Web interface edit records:
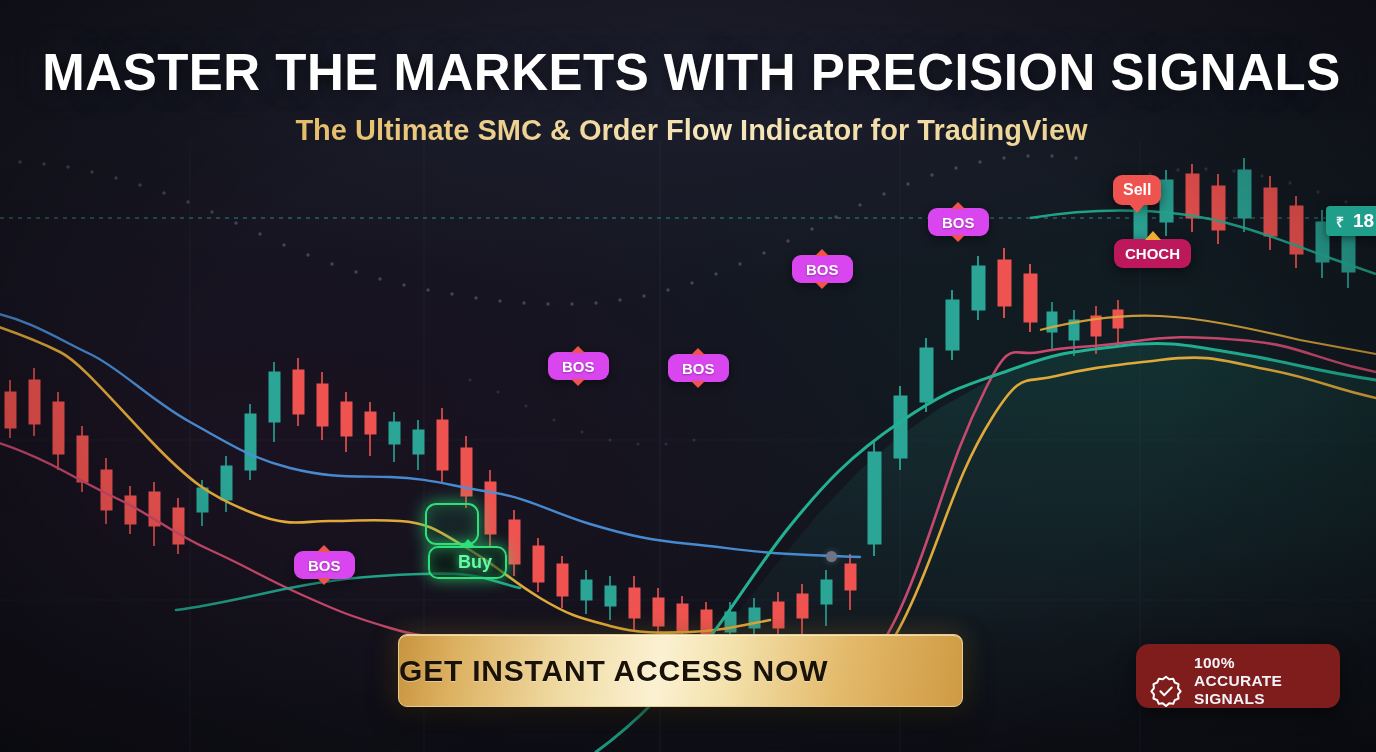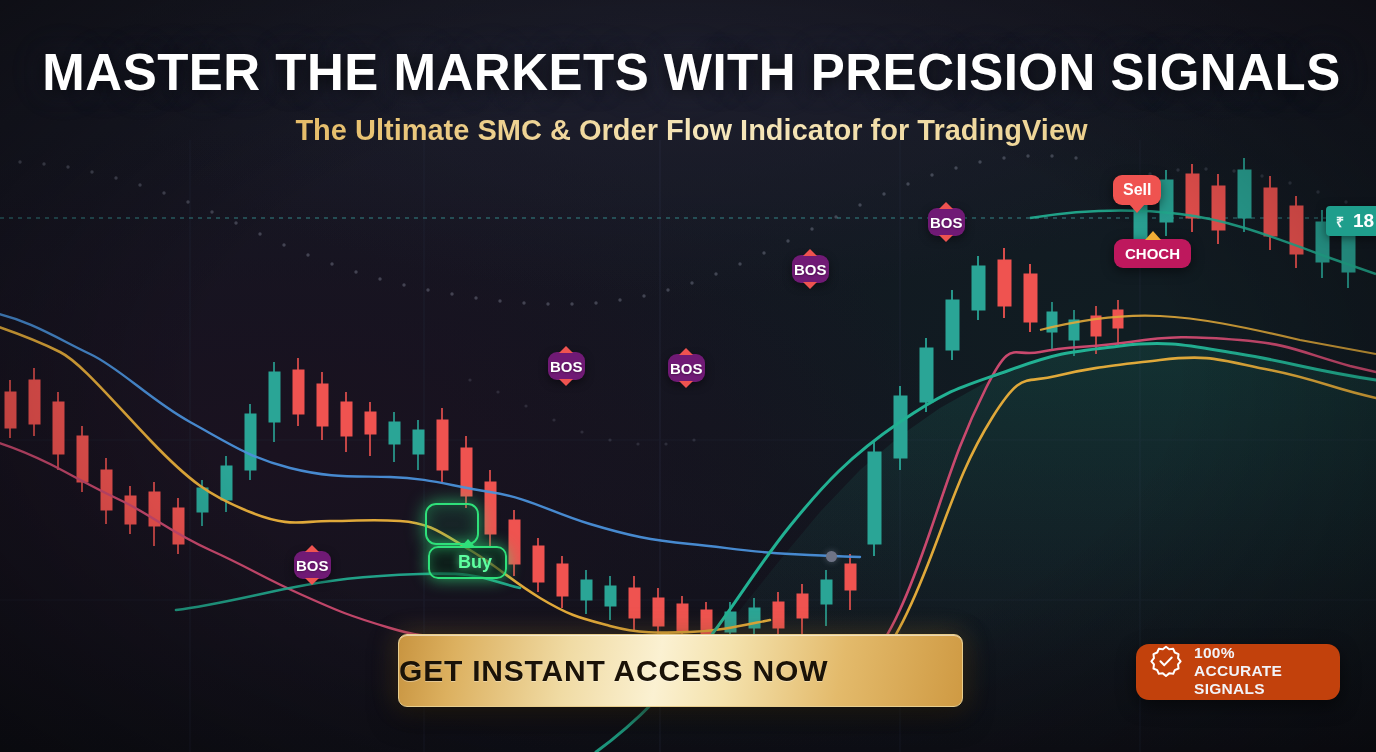--- a/index.html
+++ b/index.html
@@ -87,8 +87,8 @@
     display:flex; align-items:center; justify-content:center;
   }
   .tag-bos {
-    background:#701a75; border-radius:9px;
-    font-size:15px; height:28px; padding:0 2px;
+    background:#d946ef; border-radius:9px;
+    font-size:15px; height:28px; padding:0 14px;
     box-shadow:0 3px 10px rgba(0,0,0,.45);
     text-shadow:0 1px 2px rgba(0,0,0,.3);
   }

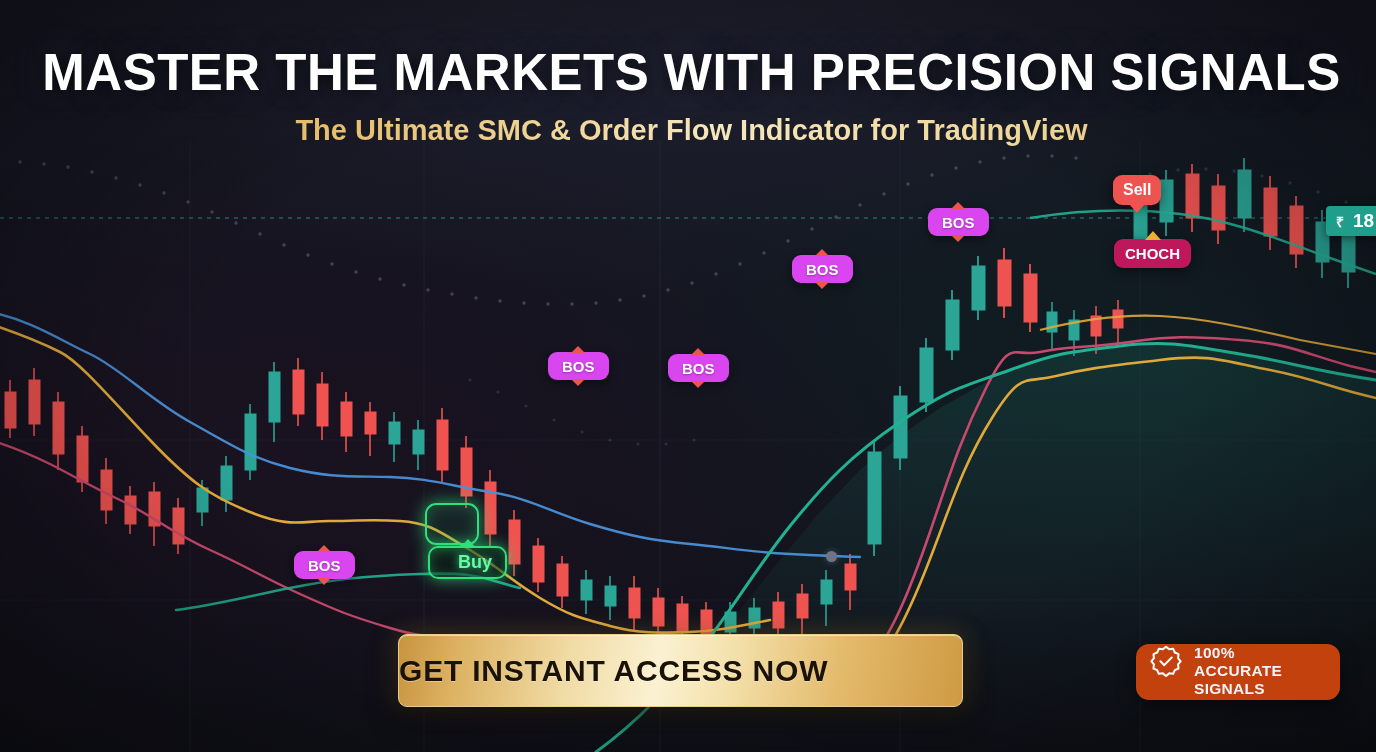--- a/index.html
+++ b/index.html
@@ -72,10 +72,10 @@
   
   .badge {
     position:absolute; left:1136px; top:644px;
-    width:204px; height:56px; border-radius:13px;
-    background:#c2410c;
+    width:204px; height:64px; border-radius:13px;
+    background:#7f1d1d;
     box-shadow:0 6px 18px rgba(0,0,0,.5);
-    display:flex; align-items:flex-start; gap:11px; padding:0 13px;
+    display:flex; align-items:flex-end; gap:11px; padding:0 13px;
     z-index:46;
   }
   .badge-text { font-size:15.5px; font-weight:bold; line-height:18px; color:#f2f3f8; letter-spacing:.3px; }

Exercise description:
Exclude all images and restate the records above word for word.

Answer space:
--- a/index.html
+++ b/index.html
@@ -87,8 +87,8 @@
     display:flex; align-items:center; justify-content:center;
   }
   .tag-bos {
-    background:#701a75; border-radius:9px;
-    font-size:15px; height:28px; padding:0 2px;
+    background:#d946ef; border-radius:9px;
+    font-size:15px; height:28px; padding:0 14px;
     box-shadow:0 3px 10px rgba(0,0,0,.45);
     text-shadow:0 1px 2px rgba(0,0,0,.3);
   }

--- a/index.html
+++ b/index.html
@@ -72,10 +72,10 @@
   
   .badge {
     position:absolute; left:1136px; top:644px;
-    width:204px; height:56px; border-radius:13px;
-    background:#c2410c;
+    width:204px; height:64px; border-radius:13px;
+    background:#7f1d1d;
     box-shadow:0 6px 18px rgba(0,0,0,.5);
-    display:flex; align-items:flex-start; gap:11px; padding:0 13px;
+    display:flex; align-items:flex-end; gap:11px; padding:0 13px;
     z-index:46;
   }
   .badge-text { font-size:15.5px; font-weight:bold; line-height:18px; color:#f2f3f8; letter-spacing:.3px; }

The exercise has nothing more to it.